As semelhanças a que faço referência não se limitam ao número significativo de vezes em que a narração da própria vida irrompe intempestivamente e completamente de modo inoportuno pelo resto dos assuntos, nem ao auto-elogio de certas virtudes como a perseverança na adversidade ou a capacidade para prosperar no mundo profissional; elas estendem-se a tudo, desde as imagens da precariedade de um berço já de si precário à insólita ideia de que as pessoas agiram de forma correcta ao tratá-lo com os piores modos possíveis simplesmente porque é assim que devem ser tratados todos aqueles que já anteriormente eram assim tratados, passando pelo modo singular de terminar o seu auto-retrato com uma enumeração de cargos profissionais que desemboca, invariavelmente, na apresentação do seu nome próprio associado à sua mais recente conquista social ou profissional.

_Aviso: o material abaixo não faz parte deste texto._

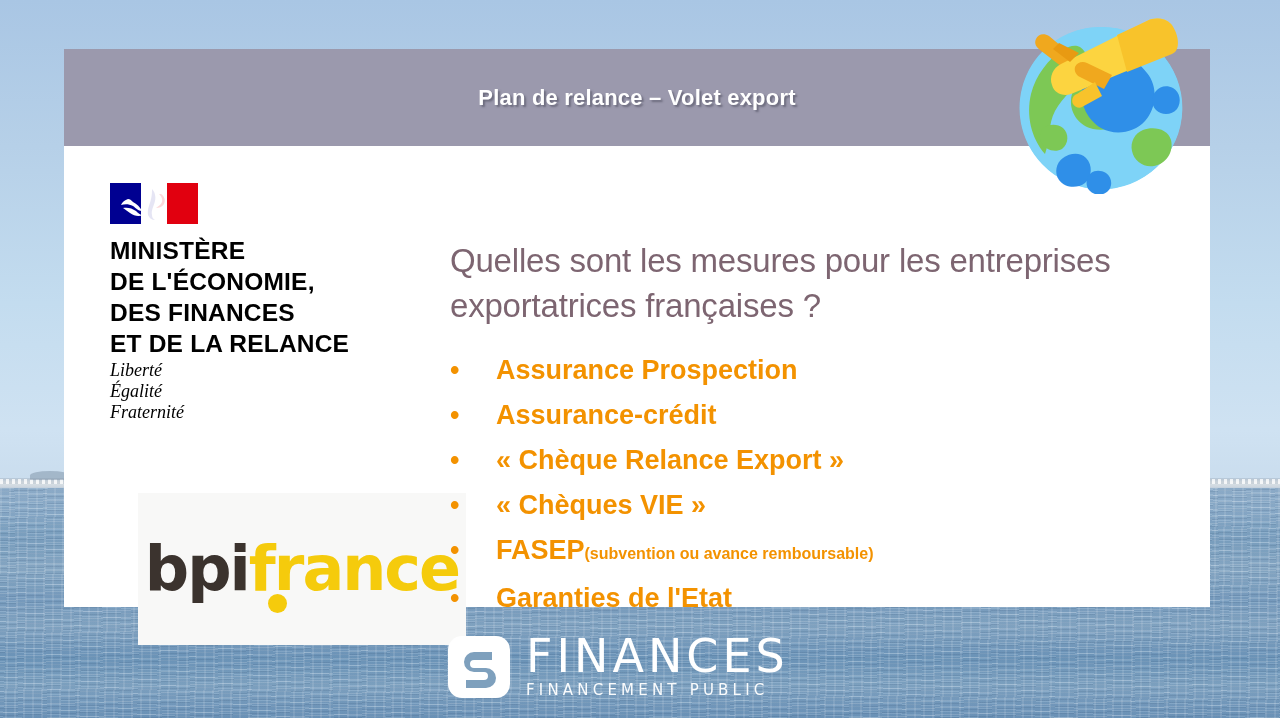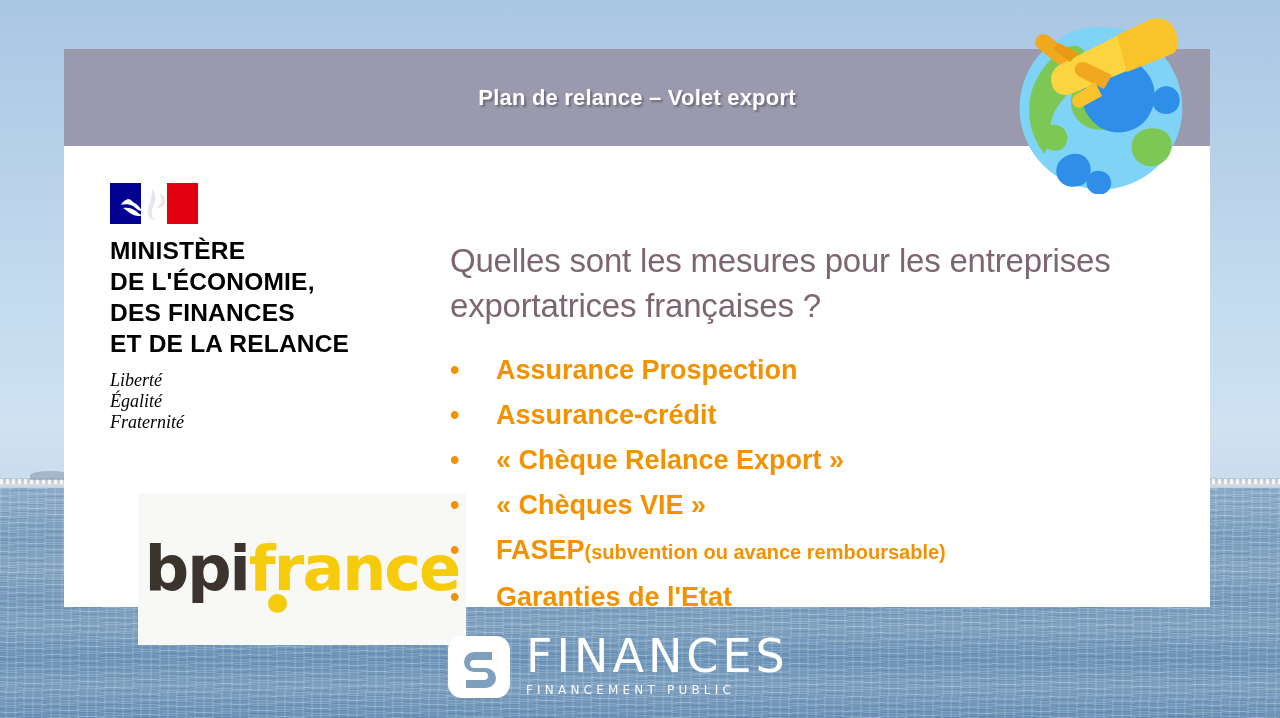--- a/index.html
+++ b/index.html
@@ -94,7 +94,7 @@
     white-space:nowrap;
   }
   #ministry-motto {
-    margin-top:11px;
+    margin-top:1px;
     font-family:"Liberation Serif", serif;
     font-style:italic;
     font-size:18px;

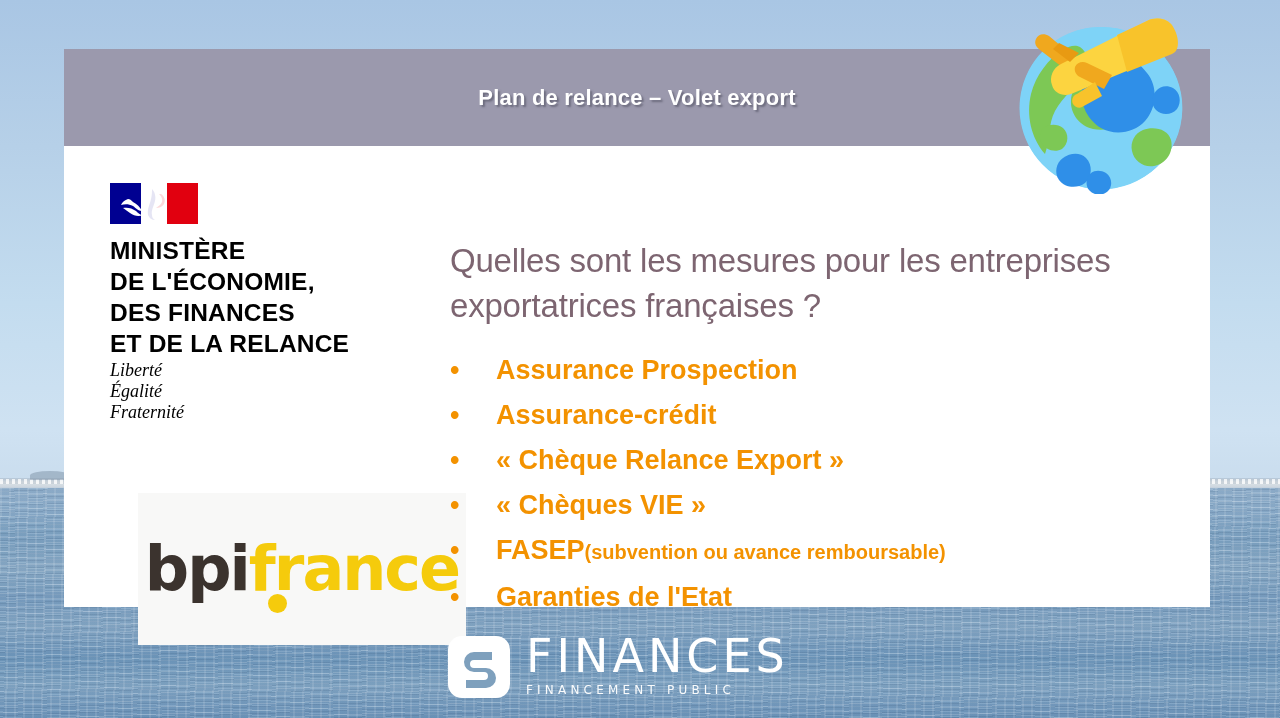--- a/index.html
+++ b/index.html
@@ -154,7 +154,7 @@
     color:#f39200;
     text-align:left;
   }
-  .measure-note { font-size:20px; font-weight:bold; }
+  .measure-note { font-size:16px; font-weight:bold; }
 
   
   #sogedev-logo {

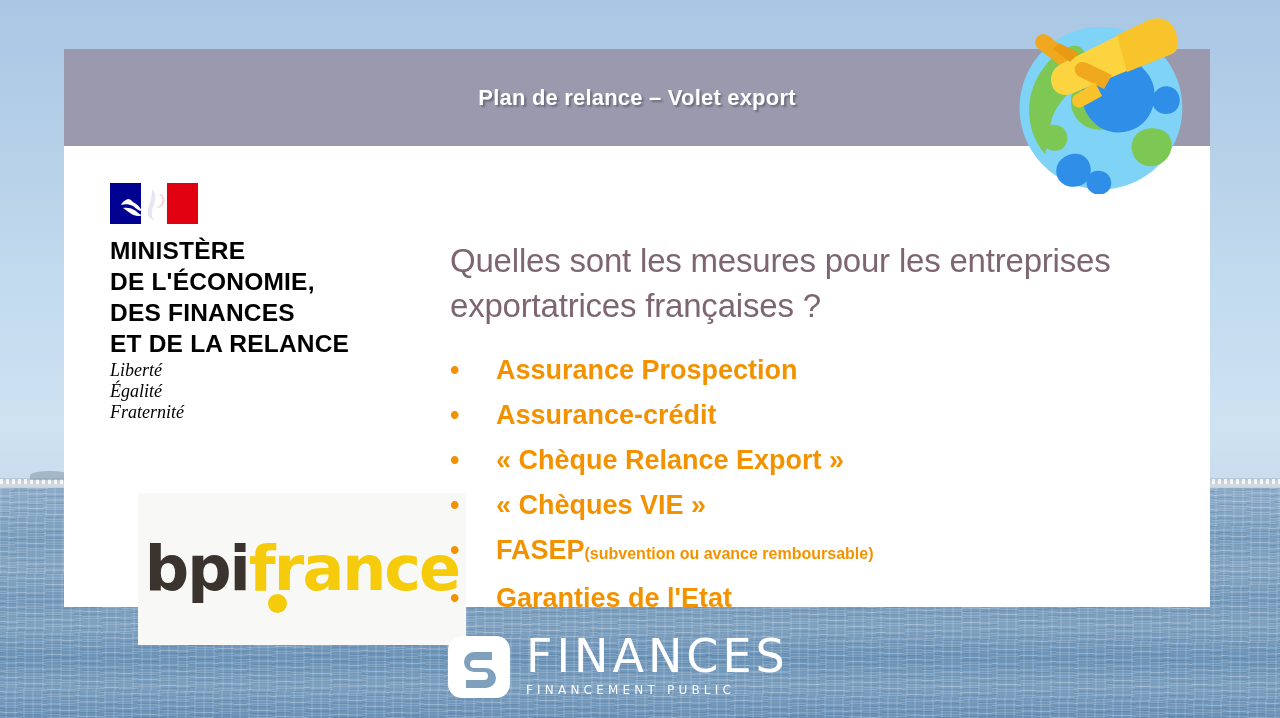--- a/index.html
+++ b/index.html
@@ -174,7 +174,7 @@
   }
   #sogedev-tagline {
     color:#ffffff;
-    font-size:12px;
+    font-size:15px;
     line-height:22px;
     letter-spacing:4.2px;
     font-family:"DejaVu Sans", sans-serif;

A probabilidade de encontramos este elevado grau de adequação entre o discurso de uma personagem literária e uma pessoa que conhecemos é tão baixa que, julgo, deve ser motivo de celebração e, talvez, motivo para que continuemos a ler e a conhecer pessoas. Quem sabe se um dia destes não vos acontece deparar com uma Albertine num banco de jardim, com um Raskólnikov no comboio para a Azambuja ou com um primo vosso numa tragédia grega? Se vos acontecer, pelo sim pelo não, avisem-me. Eu gosto de saber estas coisas.